From our previous work, we shouldn't have had too much trouble finding the first few terms of \(C_n\) to be \[ C_n = \{ 1, 1, 2, 5, \dots \} \] and if you were successful in the more difficult exercises, you may have even found that \[ C_n = \{ 1, 1, 2, 5, 14, 42, \dots \} \]
Another way that we can think about this is similarly to how we would construct Pascal's Triangle. The number of paths leading to a given point is given by the sum of the number of paths from the prior adjacent vertices. Consider the following figure constructed from this premise:
To find these numbers of paths it would be particularly useful to have an algorithm that helped us generate the number of paths a given number of steps away. Bartschi and Martin (2020) describe a method of finding these paths by brute force, using an algorithm to iteratively calculate the number of paths based on an array where the \(i^\text{th}\) element are calculated as shown below:
First, note that \(c_0(1)=1\) since there is 1 possible way to start at our initial location, and that \(c_1(1)=c_1(2)=1\) since there is only one path to each location.

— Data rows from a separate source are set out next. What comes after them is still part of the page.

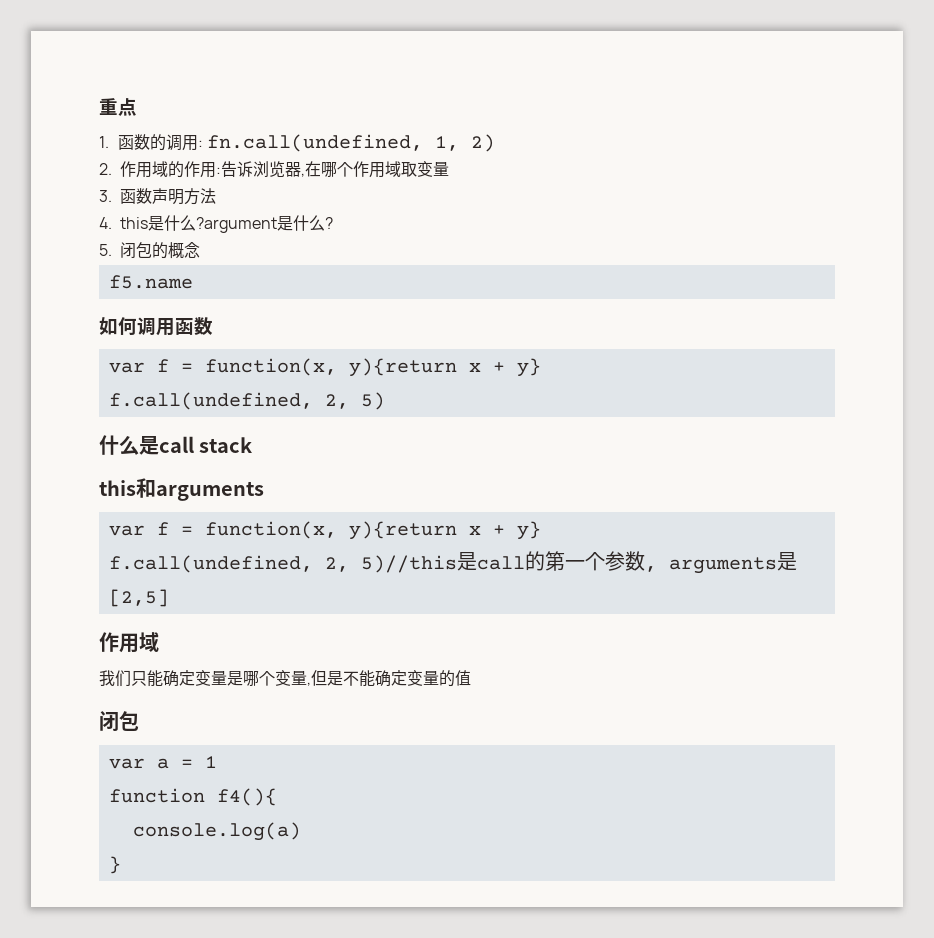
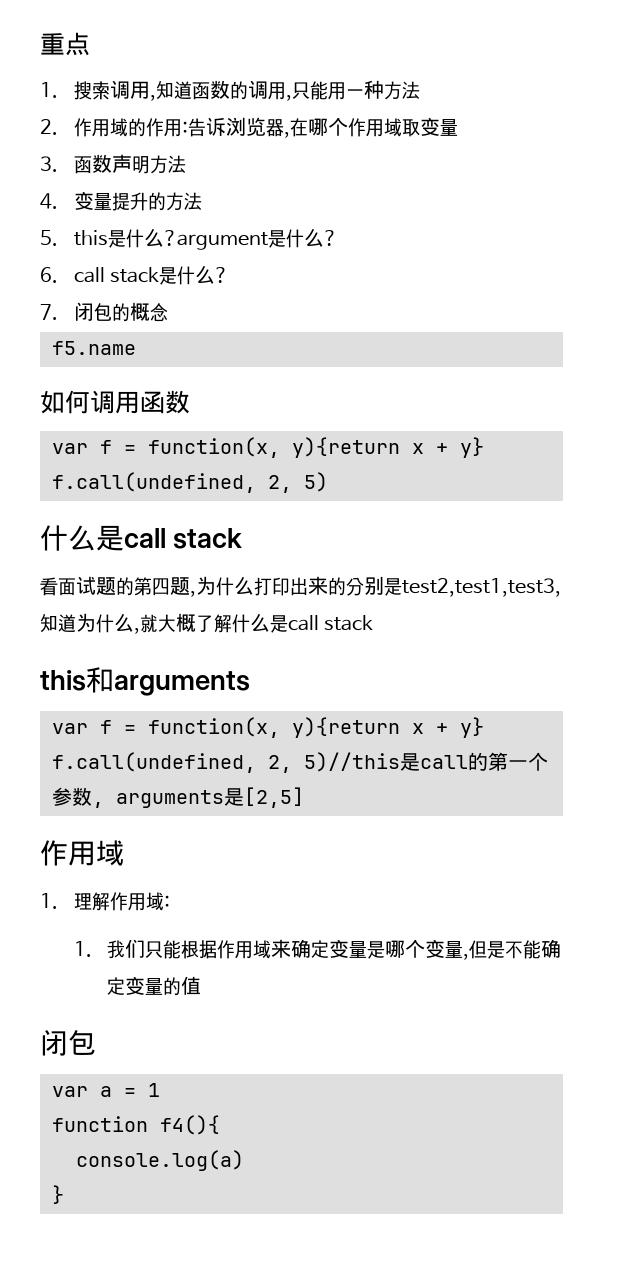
[118,134,496,152] 函数的调用: fn.call(undefined, 1, 2) -> [73,80,420,101] 搜索调用,知道函数的调用,只能用一种方法
(112, 223) none -> [73,191,202,211] [40,230,58,246] 变量提升的方法 // 5.
[99,244,112,256] 5. -> [40,265,229,285] [40,304,58,320] 6. call stack是什么? // 7.
(253, 445) none -> [40,576,561,597] [40,613,374,634] // 看面试题的第四题,为什么打印出来的分别是test2,test1,test3,知道为什么,就大概了解什么是call stack
[99,670,163,687] 我们只能 -> [40,892,170,911] [73,939,292,959] 1.理解作用域: // 1.我们只能根据作用域来

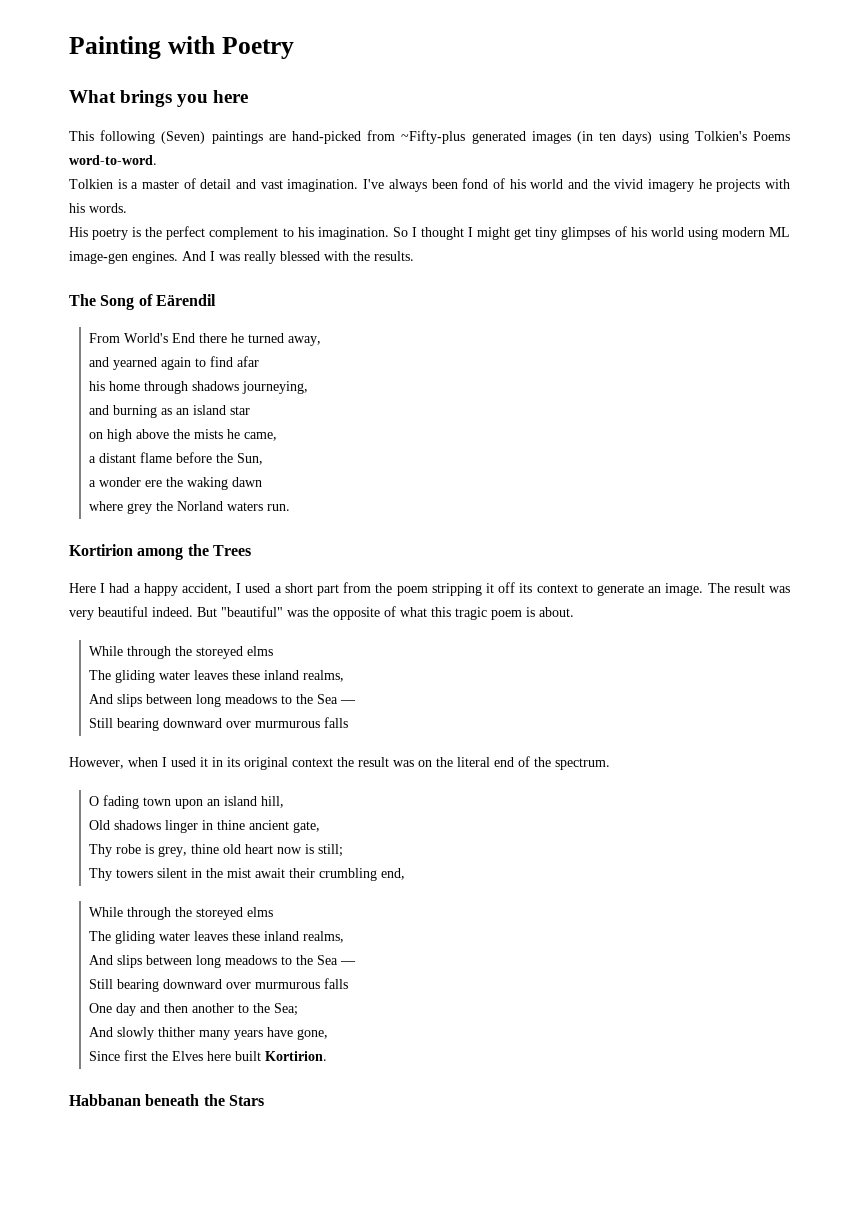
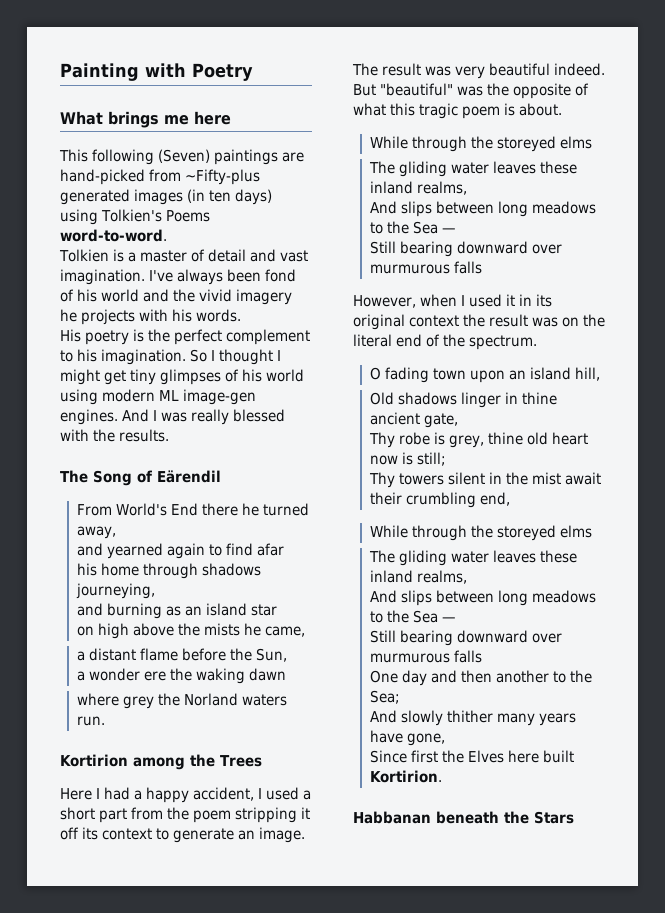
[177,94,209,107] you -> [164,115,189,125] me

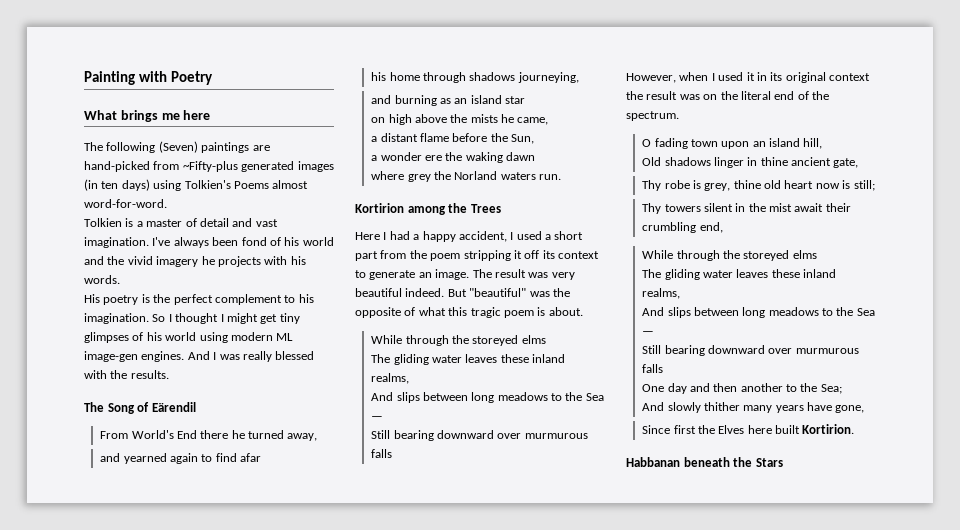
[59,149,88,162] This -> [84,142,103,151] The
[60,229,167,242] word-to-word. -> [272,180,309,189] [84,199,167,208] almost word-for-word.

Now consider two general recursive cases: First, if \(j=1\), then the only paths spots adjacent to it previously were the locations of \(j=1\) and \(k=2\). Since the number of paths will be the sum of the two prior adjacent spots, then \(c_{k+1}(1) = c_k(1)+c_k(2)\). Next consider all other spots. They have two adjacency's in the half increments (having taken \(2k-1\) steps of \(2k\)). Let us denote these half steps from row \(n\) as \(c_{k+\frac{1}{2}}\left(j-\frac{1}{2}\right)\) and \(c_{k+\frac{1}{2}}\left(j+\frac{1}{2}\right)\). Using the same logic as the first case, we can express \(c_k(j)\) as the sum of these two half steps, and similarly, we can express each of the half steps in terms of the number of paths to the half steps prior, thus:
\begin{align*} c_{k+1}(j) &= c_{k+\frac{1}{2}}\left(j-\frac{1}{2}\right) + c_{k+\frac{1}{2}}\left(j+\frac{1}{2}\right)\\ &= \left(c_k(j-1) + c_k(j)\right) + \left(c_k(j) + c_k(j+1)\right)\\ &= c_k(j-1) + 2\cdot c_{k}(j) +c_{k}(j+1) \end{align*}From this process, they generated the following sequence of integers: \[ C_n = \{1, 1, 2, 5, 14, 42, 132, 429, 1430, 4862, \dots \} \] We now have more than enough information to discover if this sequence has a pattern, with a little bit of help. Visit the On-line Encyclopedia of Integer Sequence © at oeis.org, and in the search bar input the sequence found above.